Last September 19, the World Socialist Web Site published a lecture by WSWS International Editorial Board Chairman David North that included the following:

It seems that the immediate threat of another major US military intervention has receded. But the postponement of war does not lessen the likelihood, indeed, the inevitability, of the outbreak of a major war. As the bellicose statements emanating from Washington make clear, the ‘military option’ remains on the table. Nor is Syria the only target for military attack. US operations against Syria would set the stage for a clash with Iran. And, still further, the logic of US imperialism’s drive for global dominance leads to a confrontation with Russia and China. Nor can it be excluded that the conflict of interests among the major imperialist powers—for example, the United States and Germany—might under certain conditions metastasize into armed conflict.

This analysis has been completely vindicated. ISIS conveniently provided the conditions for Washington to renew its war drive against Syria, including giving the US the propaganda means for, at least temporarily, weakening anti-war sentiment by carrying out the savage beheading of two American journalists.
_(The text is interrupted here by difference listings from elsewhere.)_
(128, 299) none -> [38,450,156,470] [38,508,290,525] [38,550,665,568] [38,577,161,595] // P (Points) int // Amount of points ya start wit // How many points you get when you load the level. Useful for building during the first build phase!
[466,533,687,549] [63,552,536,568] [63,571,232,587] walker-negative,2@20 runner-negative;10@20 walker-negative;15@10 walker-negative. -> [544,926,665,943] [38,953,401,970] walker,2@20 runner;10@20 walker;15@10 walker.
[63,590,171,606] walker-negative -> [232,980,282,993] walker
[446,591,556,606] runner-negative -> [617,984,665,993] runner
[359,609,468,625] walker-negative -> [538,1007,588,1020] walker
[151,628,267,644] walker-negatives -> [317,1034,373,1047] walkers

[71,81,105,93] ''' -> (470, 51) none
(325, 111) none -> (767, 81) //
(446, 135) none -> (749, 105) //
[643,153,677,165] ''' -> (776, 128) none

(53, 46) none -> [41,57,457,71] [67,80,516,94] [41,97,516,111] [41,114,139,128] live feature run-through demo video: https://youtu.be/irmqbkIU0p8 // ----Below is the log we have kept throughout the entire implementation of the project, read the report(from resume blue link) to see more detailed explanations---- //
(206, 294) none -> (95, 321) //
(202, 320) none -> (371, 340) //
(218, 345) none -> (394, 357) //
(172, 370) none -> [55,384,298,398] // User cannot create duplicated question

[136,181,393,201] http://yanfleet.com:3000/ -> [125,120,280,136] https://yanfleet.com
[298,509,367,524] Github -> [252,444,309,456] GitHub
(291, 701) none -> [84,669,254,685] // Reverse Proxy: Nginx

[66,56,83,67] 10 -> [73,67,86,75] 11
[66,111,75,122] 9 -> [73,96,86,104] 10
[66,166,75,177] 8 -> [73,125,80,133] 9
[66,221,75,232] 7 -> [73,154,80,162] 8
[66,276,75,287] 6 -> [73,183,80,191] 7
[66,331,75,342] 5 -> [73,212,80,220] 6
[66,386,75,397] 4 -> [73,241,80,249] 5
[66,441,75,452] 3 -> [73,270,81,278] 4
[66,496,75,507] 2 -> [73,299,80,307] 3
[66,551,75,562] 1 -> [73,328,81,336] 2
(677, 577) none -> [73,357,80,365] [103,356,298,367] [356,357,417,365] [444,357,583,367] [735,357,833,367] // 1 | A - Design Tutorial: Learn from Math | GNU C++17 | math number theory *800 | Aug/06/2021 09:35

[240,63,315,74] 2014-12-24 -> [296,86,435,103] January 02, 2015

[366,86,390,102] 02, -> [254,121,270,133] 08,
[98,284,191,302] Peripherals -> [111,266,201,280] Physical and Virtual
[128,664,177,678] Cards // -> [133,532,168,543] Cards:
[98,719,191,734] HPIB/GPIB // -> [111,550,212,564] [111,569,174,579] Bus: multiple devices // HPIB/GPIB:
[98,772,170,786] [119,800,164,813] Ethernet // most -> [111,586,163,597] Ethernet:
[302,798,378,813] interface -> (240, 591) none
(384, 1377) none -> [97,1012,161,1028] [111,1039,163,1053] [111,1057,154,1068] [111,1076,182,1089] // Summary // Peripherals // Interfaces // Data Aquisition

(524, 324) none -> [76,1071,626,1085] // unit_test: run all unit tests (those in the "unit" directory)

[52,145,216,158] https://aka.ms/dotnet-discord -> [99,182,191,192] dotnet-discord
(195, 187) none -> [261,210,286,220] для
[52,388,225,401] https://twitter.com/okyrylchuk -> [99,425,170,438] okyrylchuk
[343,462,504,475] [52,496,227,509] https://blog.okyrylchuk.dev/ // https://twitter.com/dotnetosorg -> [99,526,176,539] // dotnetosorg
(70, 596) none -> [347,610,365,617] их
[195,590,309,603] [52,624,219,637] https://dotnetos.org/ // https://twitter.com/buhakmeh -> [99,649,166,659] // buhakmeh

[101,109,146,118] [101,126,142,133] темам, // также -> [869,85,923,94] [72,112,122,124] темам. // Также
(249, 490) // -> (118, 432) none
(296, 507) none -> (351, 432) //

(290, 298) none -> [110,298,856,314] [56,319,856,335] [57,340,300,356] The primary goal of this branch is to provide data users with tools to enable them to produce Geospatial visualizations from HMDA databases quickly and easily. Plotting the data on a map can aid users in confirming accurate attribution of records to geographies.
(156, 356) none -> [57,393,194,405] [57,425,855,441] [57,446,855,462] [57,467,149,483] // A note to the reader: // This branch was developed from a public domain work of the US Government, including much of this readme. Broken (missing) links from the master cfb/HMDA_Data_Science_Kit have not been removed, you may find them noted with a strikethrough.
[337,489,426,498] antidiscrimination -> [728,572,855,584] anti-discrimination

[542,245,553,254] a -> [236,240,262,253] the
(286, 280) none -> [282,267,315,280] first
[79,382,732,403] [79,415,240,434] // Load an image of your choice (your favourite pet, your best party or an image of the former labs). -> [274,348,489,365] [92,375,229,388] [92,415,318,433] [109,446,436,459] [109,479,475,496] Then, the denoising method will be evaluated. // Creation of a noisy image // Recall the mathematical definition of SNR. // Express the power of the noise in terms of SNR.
That Washington has been preparing the new war for a considerable period of time was acknowledged in a commentary published on the eve of Obama’s Wednesday night speech by Anthony H. Cordesman of the highly influential Washington think tank, the Center for Strategic and International Studies.

Cordesman wrote: “The president is now trapped to some extent by his previous misstatement about the United States not having a strategy. Anyone who looks at the timeline of US action will see he is now formally announcing a strategy that the United States not only had already developed in July, but partly begun to implement after the Islamic State (ISIS/ISIL) first made major gains back in December 2013.”

December 2013, it should be pointed out, marked the beginning of the US- and German-backed demonstrations in Kiev, led by armed neo-fascist forces from Svoboda and the Right Sector, which led two months later to the overthrow of the pro-Russian government and installation of a rabidly anti-Russian regime. Washington has continually pushed the resulting confrontation to the point of military conflict in order to isolate and weaken Moscow.

This crisis- and war-mongering drive against Russia was no doubt bound up with the plans for war against Syria, Russia’s only ally in the Arab world and the site of a major Russian naval base.

The new war represents a massive escalation of US imperialist aggression in the entire Middle East and beyond. Writing the day after Obama’s speech, Cordesman outlined the American ruling class’ perspective of perpetual war, culminating in military conflicts with nuclear-armed Russia and China.

“A serious threat of violent jihadism and extremism is likely to endure for years to come, and reemerge with similar threats in an arc that reaches from Morocco to the Philippines and from Sub-Saharan Africa to Russia and China,” Cordesman wrote. “This may not be a ‘long war’ in any one place, but outbreaks of violent instability seem likely to be the rule not the exception.”

This turn to endless war can be understood only if it is placed within a broader historical context. The dissolution of the Soviet Union by the Stalinist bureaucracy coincided with the first Gulf War of 1990-1991. That war marked the beginning of a new eruption of imperialism internationally.

The ensuing decades have seen one US imperialist war or military attack after another. A partial list of countries targeted includes Iraq (three times), Somalia, Haiti, Sudan, Serbia, Afghanistan, Pakistan, Libya, Syria and Yemen. With the removal of the Soviet Union as a restraining factor, imperialism has openly revealed its essence—in Lenin’s words, reaction all down the line—seeking to impose a new form of colonialism.

The same basic agenda drives the American ruling class today that drove it in the first Gulf War 23 years ago: control of the vast energy resources of the Middle East and the transformation of the region into a military and political staging ground for conquest and plunder all over the world.